Selama ini, para operator seluler gencar melakukan merger atau "kawin-mengawinkan network" untuk menggabungkan infrastruktur jaringan mereka. Tujuannya jelas: meningkatkan kualitas layanan 4G, seperti kecepatan unduh (DL Throughput) yang tinggi, latensi yang rendah, dan nilai SINR yang optimal. Penggabungan spektrum frekuensi dan kapasitas transmisi antar operator ini secara signifikan membuka peluang peningkatan kualitas dan kapasitas layanan.
Penggabungan pita frekuensi melalui Carrier Aggregation (CA) bukanlah hal baru. Beberapa tahun lalu, dua operator CDMA melakukan merger yang terbilang sukses, dan kini mereka bergabung lagi dengan operator seluler lain. Langkah bisnis ini sangat strategis karena mereka telah memiliki pengalaman keberhasilan sebelumnya dalam konsolidasi jaringan.
Namun, ada ironi besar di balik upaya ini. Di saat banyak operator seluler bersatu untuk memperluas cakupan dan memperbaiki kualitas jaringan, ada bisnis Over-The-Top (OTT) yang mungkin tidak mengeluarkan biaya sepeser pun untuk infrastruktur tersebut, tetapi justru merekalah yang paling diuntungkan dari penggabungan ini.
Selain sibuk dengan urusan merger, para operator juga gencar melakukan digitalisasi. Sayangnya, digitalisasi ini seolah tidak menyentuh "akar rumput". Dengan kata lain, mereka luput mendigitalisasi segmen masyarakat di lapisan bawah, padahal di sinilah potensi keuntungan terbesar berada. Para pebisnis OTT justru jeli melihat dan memanfaatkan celah ini. Sementara operator seluler sibuk menjaring "ikan besar di atas", para pebisnis OTT dari luar justru menjaring keuntungan dari "akar rumput".
Apa hasilnya? Seolah karpet merah telah terhampar bagi bisnis OTT. Dengan meluasnya jaringan 4G hingga ke pelosok Nusantara, aplikasi seperti WhatsApp dan Telegram kini bisa digunakan di daerah terpencil. Saya sendiri, yang dulunya harus menggunakan jaringan 2G untuk menghubungi keluarga di pelosok desa di Toraja, kini bisa menelepon berjam-jam menggunakan WhatsApp. Kini, pulsa hanya diisi untuk memperpanjang masa aktif dan membeli paket kuota agar bisa menelepon via WhatsApp, bukan lagi untuk melakukan panggilan suara 2G, apalagi mengirim pesan menggunakan SMS.
Mengutip salah satu pejabat negara, "Para operator berdarah-darah membangun infrastruktur, tapi orang lain yang menikmati untung." Kutipan ini menggambarkan realitas pahit yang terjadi di lapangan.

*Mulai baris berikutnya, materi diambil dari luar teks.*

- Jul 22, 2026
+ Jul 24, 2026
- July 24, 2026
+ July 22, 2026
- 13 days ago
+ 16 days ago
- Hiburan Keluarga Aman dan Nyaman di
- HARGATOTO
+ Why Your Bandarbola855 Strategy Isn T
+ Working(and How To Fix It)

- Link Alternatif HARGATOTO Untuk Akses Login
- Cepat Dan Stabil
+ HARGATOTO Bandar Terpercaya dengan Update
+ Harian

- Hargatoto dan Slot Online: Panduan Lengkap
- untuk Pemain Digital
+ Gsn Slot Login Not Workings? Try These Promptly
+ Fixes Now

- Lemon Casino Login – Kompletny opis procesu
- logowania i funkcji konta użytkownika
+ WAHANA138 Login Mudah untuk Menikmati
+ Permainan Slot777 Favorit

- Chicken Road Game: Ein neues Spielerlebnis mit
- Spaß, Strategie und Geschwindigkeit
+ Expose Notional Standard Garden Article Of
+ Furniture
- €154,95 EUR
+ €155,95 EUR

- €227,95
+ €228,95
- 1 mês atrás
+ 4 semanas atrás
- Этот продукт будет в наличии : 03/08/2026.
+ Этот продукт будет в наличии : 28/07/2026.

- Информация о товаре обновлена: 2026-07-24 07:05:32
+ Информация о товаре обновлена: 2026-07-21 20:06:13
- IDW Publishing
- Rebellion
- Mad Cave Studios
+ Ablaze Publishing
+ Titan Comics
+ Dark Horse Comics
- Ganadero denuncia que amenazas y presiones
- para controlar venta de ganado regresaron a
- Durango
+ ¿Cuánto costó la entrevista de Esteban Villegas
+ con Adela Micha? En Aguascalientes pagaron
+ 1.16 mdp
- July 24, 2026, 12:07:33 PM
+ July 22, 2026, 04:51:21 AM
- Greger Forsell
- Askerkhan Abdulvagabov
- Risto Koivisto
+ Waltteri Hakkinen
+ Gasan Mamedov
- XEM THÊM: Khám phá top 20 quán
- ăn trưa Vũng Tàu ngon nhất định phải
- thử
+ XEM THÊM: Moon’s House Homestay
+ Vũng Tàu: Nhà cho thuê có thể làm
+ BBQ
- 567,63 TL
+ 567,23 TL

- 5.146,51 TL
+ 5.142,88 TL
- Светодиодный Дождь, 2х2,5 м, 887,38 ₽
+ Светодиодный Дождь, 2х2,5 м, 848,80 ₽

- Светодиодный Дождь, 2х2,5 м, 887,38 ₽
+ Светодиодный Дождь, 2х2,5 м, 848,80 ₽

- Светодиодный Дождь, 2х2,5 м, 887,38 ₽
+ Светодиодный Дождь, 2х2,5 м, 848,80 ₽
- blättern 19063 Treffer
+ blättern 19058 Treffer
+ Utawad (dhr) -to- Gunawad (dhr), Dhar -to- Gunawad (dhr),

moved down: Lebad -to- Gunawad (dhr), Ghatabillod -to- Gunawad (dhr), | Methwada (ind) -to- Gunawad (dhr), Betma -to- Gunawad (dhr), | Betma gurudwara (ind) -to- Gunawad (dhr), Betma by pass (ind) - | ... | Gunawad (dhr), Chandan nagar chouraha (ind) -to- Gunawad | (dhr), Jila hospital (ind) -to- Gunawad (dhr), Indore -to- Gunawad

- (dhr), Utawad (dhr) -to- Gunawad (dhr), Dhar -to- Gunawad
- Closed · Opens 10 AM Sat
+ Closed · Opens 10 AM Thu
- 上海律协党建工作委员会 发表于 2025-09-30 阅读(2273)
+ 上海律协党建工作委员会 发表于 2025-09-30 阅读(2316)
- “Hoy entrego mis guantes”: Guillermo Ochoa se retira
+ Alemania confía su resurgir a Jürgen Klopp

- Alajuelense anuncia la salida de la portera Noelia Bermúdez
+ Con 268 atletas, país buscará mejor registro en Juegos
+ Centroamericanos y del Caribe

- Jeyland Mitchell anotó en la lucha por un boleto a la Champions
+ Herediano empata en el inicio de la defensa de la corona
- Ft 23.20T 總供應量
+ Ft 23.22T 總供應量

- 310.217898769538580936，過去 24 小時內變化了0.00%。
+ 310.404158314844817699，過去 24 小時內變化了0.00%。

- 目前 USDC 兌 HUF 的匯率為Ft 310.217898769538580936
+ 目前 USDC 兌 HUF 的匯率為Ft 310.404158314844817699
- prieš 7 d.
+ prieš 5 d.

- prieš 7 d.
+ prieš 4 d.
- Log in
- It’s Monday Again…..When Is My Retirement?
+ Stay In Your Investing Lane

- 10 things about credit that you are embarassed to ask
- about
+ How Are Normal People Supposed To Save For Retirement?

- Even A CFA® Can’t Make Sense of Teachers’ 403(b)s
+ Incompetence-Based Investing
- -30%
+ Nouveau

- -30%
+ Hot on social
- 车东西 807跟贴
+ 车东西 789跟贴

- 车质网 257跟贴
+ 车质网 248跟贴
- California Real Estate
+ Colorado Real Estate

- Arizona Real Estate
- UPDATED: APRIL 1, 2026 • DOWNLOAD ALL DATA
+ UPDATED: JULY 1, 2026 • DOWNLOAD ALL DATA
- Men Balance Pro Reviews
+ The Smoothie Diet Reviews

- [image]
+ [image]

Para operator seluler harus segera menyadari, jangan sampai mereka hanya menjadi penyedia "karpet merah" atau "jalan mulus" tanpa menikmati hasil dari investasi besar yang telah mereka keluarkan. Menjaring keuntungan dari segmen "atas" memang sangat strategis, tetapi jangan lupakan bahwa potensi di segmen "bawah" juga tak kalah strategis. Masyarakat di pelosok belum terlalu membutuhkan kecerdasan buatan (AI); mereka hanya membutuhkan komunikasi yang murah dan lancar.